The Surprising Answer: Can Your Hips Get Bigger as You Age?

4 min read

According to research from the University of North Carolina, the pelvic bones of adults continue to widen long after skeletal maturity is reached. This surprising finding helps explain why many people observe, "Can your hips get bigger as you age?"

Quick Summary

Yes, your hips can get bigger with age, a phenomenon influenced by pelvic bone widening and shifts in fat distribution, not just weight gain. These changes are a natural part of the aging process for both men and women.

Key Points

  • Pelvic Bone Widening: Research shows that pelvic bones continue to widen throughout adulthood, adding to hip and waist circumference, independently of weight gain.

  • Hormonal Influence: Hormonal changes, particularly menopause in women, cause a shift in fat distribution from the hips and thighs to the abdominal area.

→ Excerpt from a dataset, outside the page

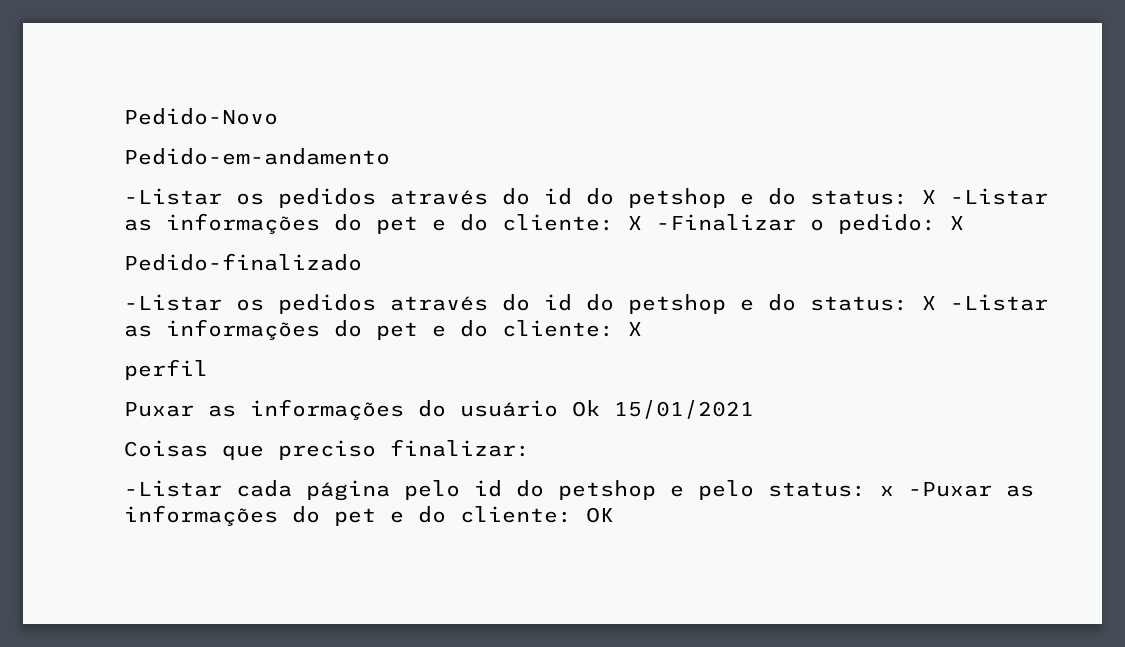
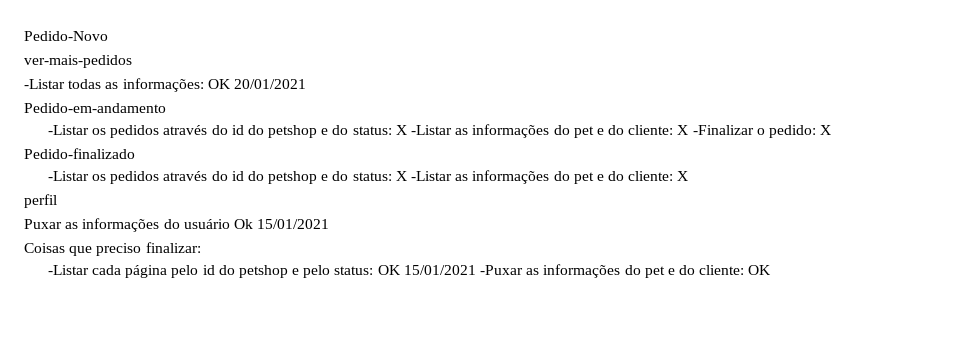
+ ver-mais-pedidos
+ -Listar todas as informações: OK 20/01/2021
- -Listar cada página pelo id do petshop e pelo status: x -Puxar as informações do pet e do cliente: OK
+ -Listar cada página pelo id do petshop e pelo status: OK 15/01/2021 -Puxar as informações do pet e do cliente: OK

  • Metabolism Slows: The natural loss of lean muscle mass with age (sarcopenia) leads to a slower metabolism, making it easier to gain weight.

  • Lifestyle Matters: Diet and exercise are crucial factors. Consistent physical activity, including strength training, can help counteract age-related changes in body composition.

  • Genetics Play a Part: Your genes influence where your body stores fat and how your bone structure develops, impacting your overall body shape.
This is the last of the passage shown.